= Data for analysis =

- - - - -

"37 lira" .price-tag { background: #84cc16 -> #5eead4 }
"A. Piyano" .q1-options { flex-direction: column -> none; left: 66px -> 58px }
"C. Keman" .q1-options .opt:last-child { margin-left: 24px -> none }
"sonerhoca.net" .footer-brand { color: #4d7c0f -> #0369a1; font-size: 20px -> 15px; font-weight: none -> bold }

- - - - -

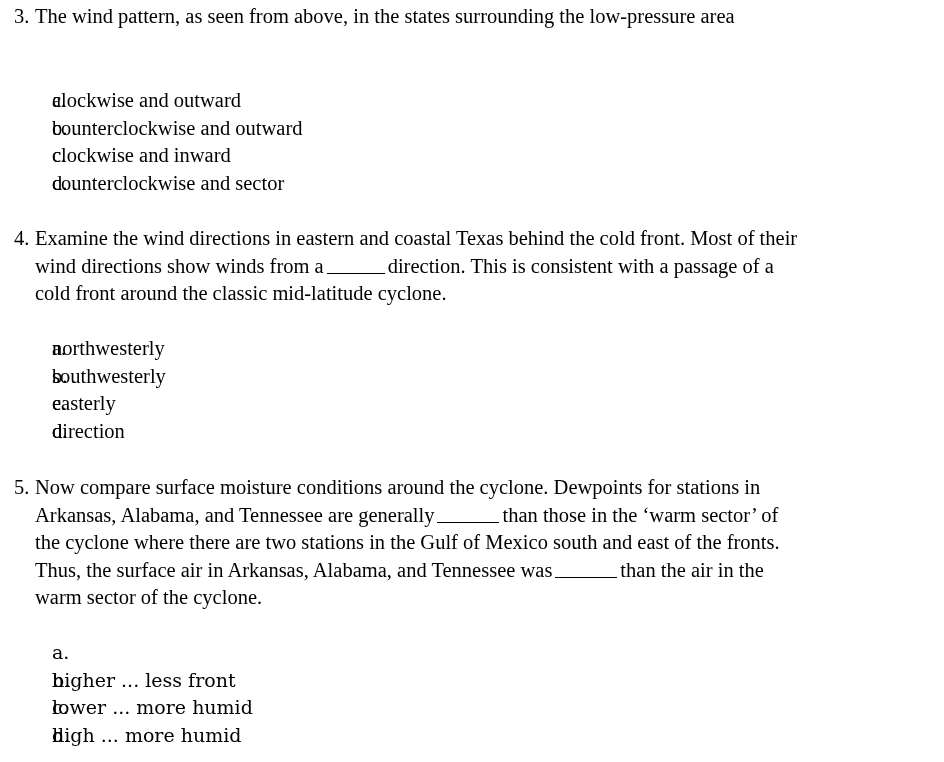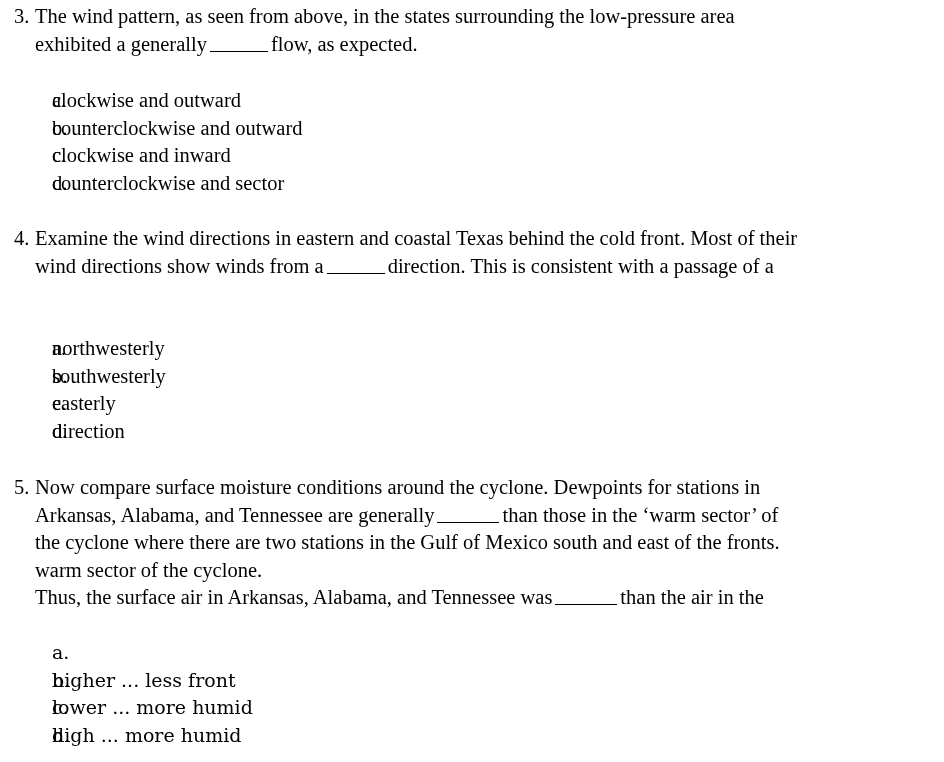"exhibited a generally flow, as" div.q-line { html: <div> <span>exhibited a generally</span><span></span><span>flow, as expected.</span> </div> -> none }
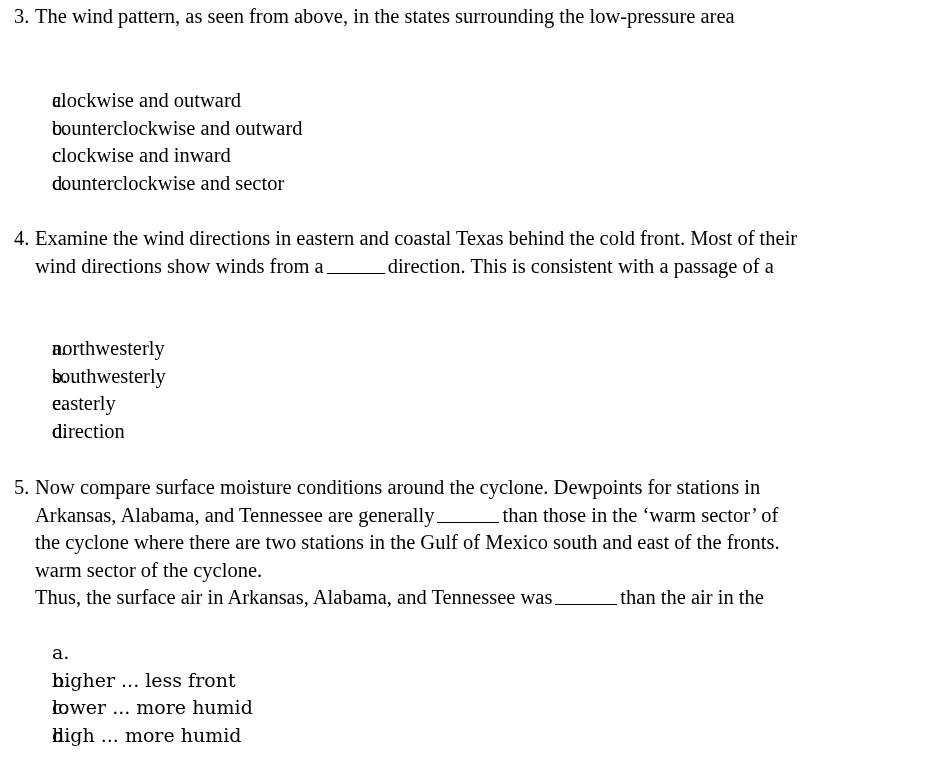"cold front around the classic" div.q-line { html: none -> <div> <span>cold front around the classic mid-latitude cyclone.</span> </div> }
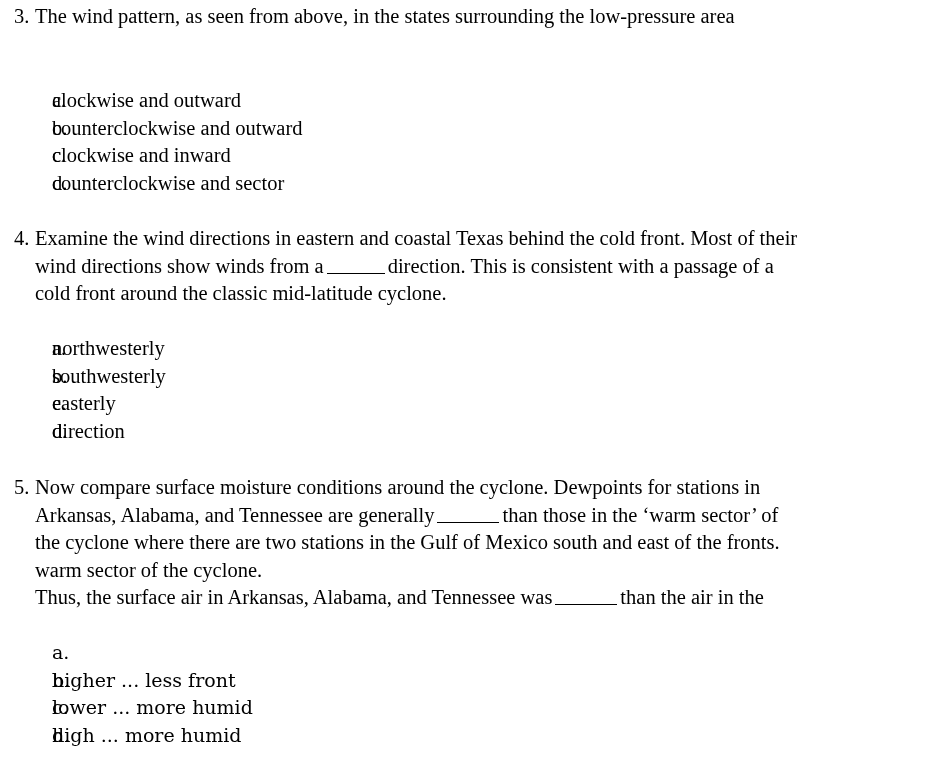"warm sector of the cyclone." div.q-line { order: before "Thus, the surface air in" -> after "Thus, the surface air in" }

- - - - -

= About this exercise =
Above are the records; from them, give again exactly the lines from the one containing "flex-direction: column ->" through the one containing "color: #4d7c0f ->", both included.

= Task result =
"A. Piyano" .q1-options { flex-direction: column -> none; left: 66px -> 58px }
"C. Keman" .q1-options .opt:last-child { margin-left: 24px -> none }
"sonerhoca.net" .footer-brand { color: #4d7c0f -> #0369a1; font-size: 20px -> 15px; font-weight: none -> bold }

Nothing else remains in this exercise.